Is arbitral tribunal competent to review the revocation of a valid administrative act granting tax benefits under RJAT Article 2?
Yes, the arbitral tribunal is competent. Under RJAT Article 2(1)(a), CAAD tribunals have jurisdiction to declare the illegality of tax assessment acts. The tribunal applies the principle of unitary challenge, meaning challenges to prior administrative acts (including revocation of tax benefits) can be raised when contesting the final tax assessment. The tribunal reviews whether the revocation underlying the tax assessment was legal, as this affects the concrete legality of the contested IMT and Stamp Tax liquidations.
What are the grounds for challenging IMT and Stamp Tax liquidation acts before CAAD?
Grounds include: (1) violation of Article 140 of the CPA when a valid administrative act granting tax benefits is improperly revoked; (2) violation of the four-year statute of limitations under Article 31(3) of the IMT Code for additional assessments; (3) substantive illegality in the tax calculation or application of exemptions; (4) procedural defects in the assessment process; and (5) violation of constitutional principles including effective judicial protection under Article 268(4) of the Portuguese Constitution.
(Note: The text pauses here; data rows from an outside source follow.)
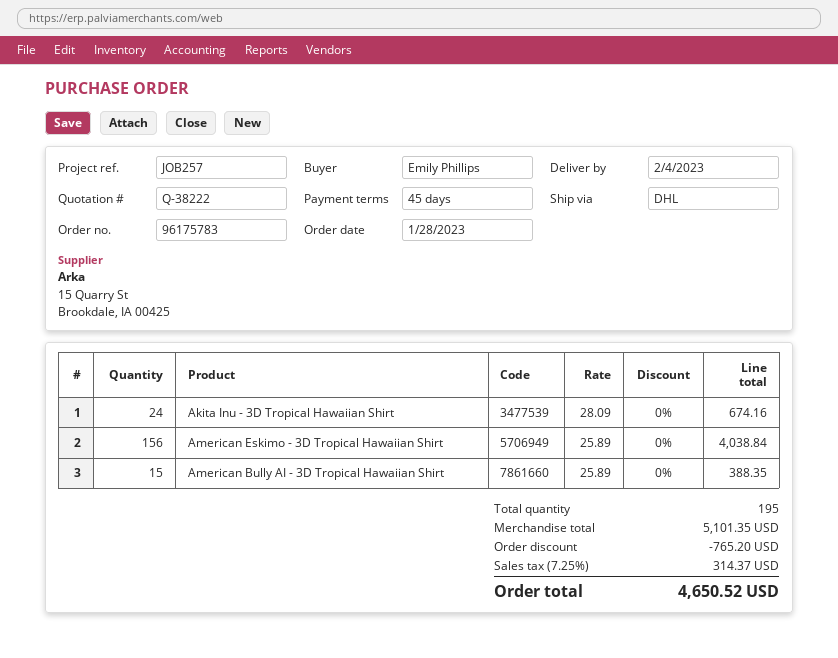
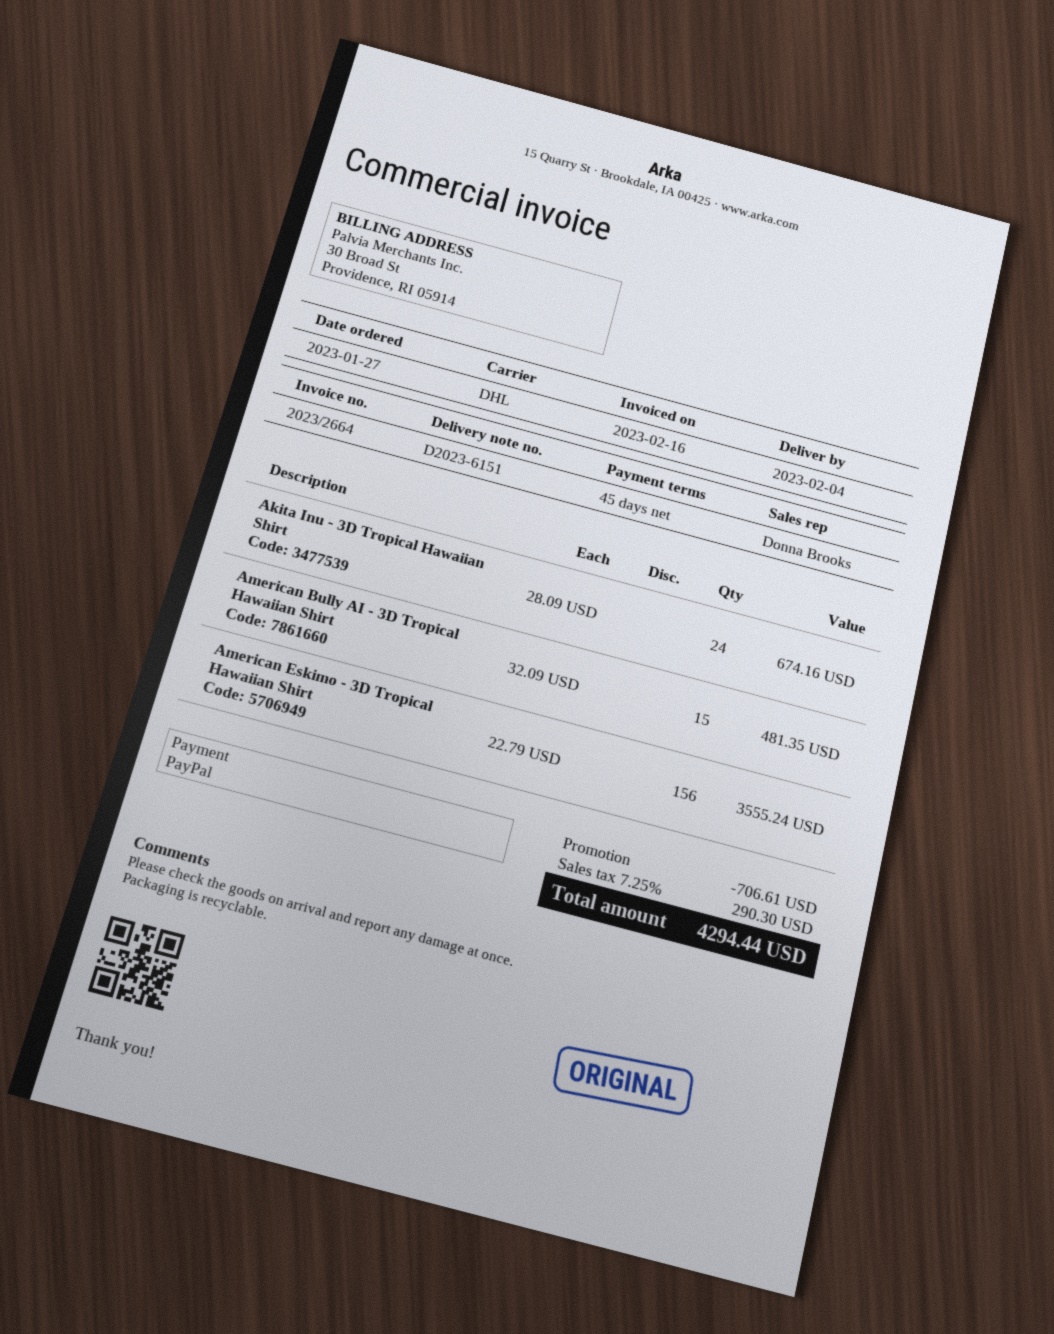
order date: 2023-01-28 -> 2023-01-27
American Eskimo - 3D Tropical Hawaiian Shirt: 156 x 25.89 = 4038.84 -> 156 x 22.79 = 3555.24
American Bully AI - 3D Tropical Hawaiian Shirt: 15 x 25.89 = 388.35 -> 15 x 32.09 = 481.35
discount: 765.20 -> 706.61
tax: 7.25% = 314.37 -> 7.25% = 290.30
total: 4650.52 -> 4294.44

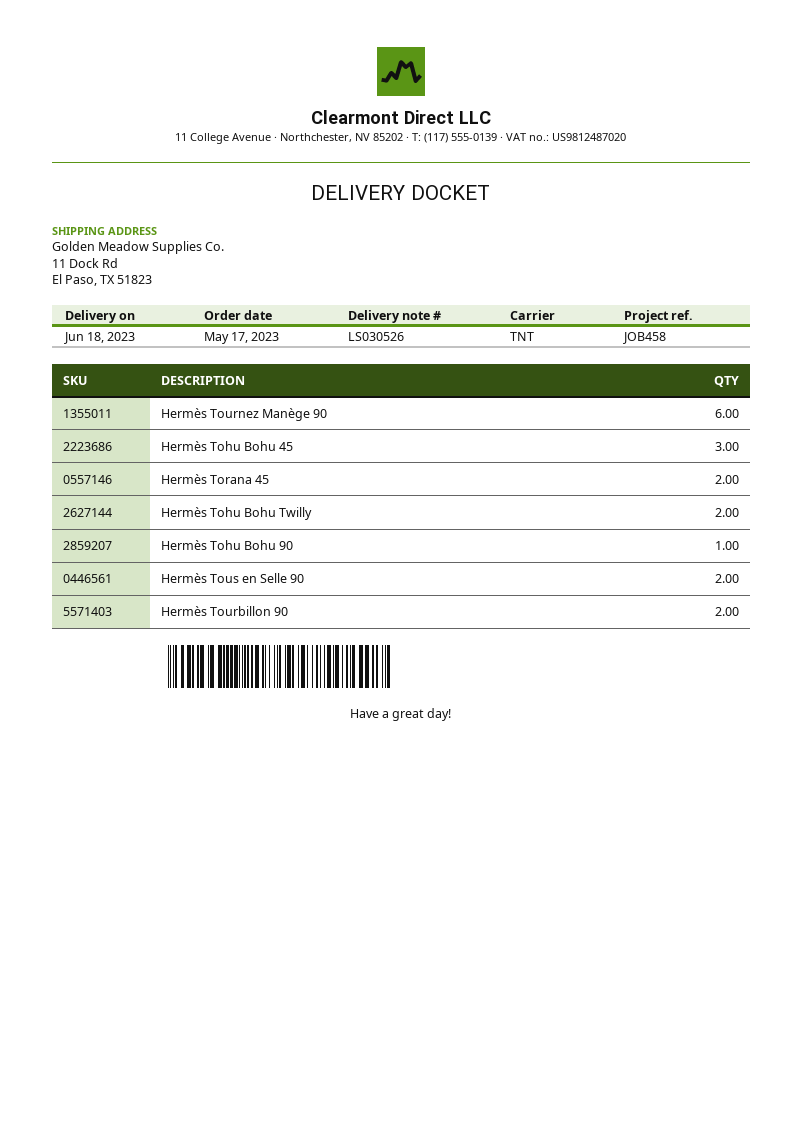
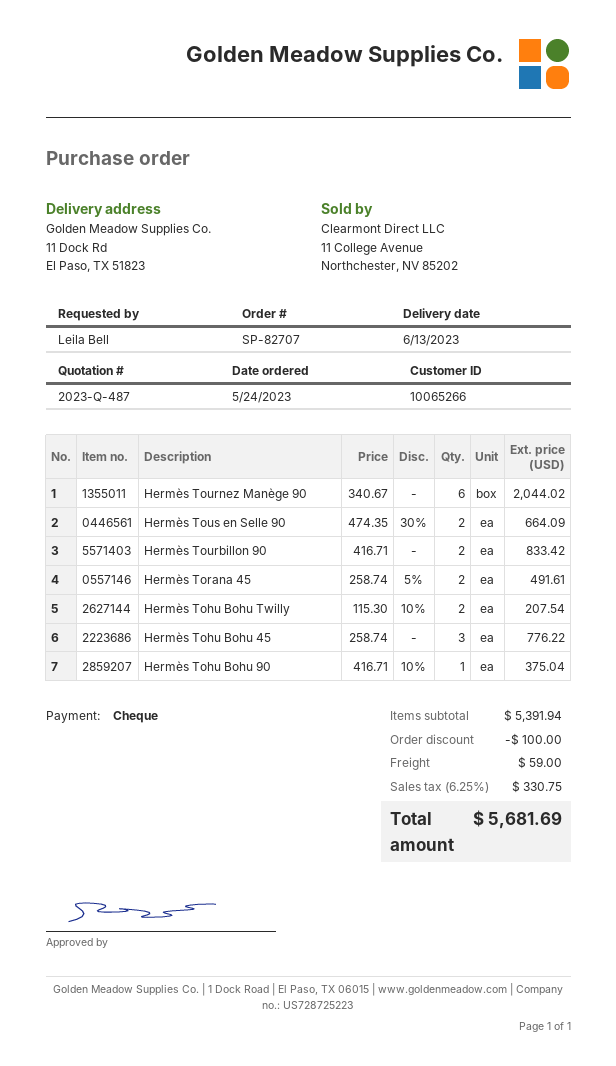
order date: 2023-05-17 -> 2023-05-24
delivery date: 2023-06-18 -> 2023-06-13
Does Article 140 of the CPA protect taxpayer rights acquired through a valid tax benefit grant from subsequent revocation?
Article 140 of the CPA provides protection for valid administrative acts that are constitutive of rights or legally protected interests, establishing they cannot be freely revoked. When the Tax Authority grants a tax benefit through a formal administrative act, this creates consolidated rights for the taxpayer. Subsequent revocation of such acts must be justified and comply with legal requirements, including temporal limitations. Taxpayers can challenge tax assessments based on improper revocation of these protected administrative acts as a violation of acquired rights.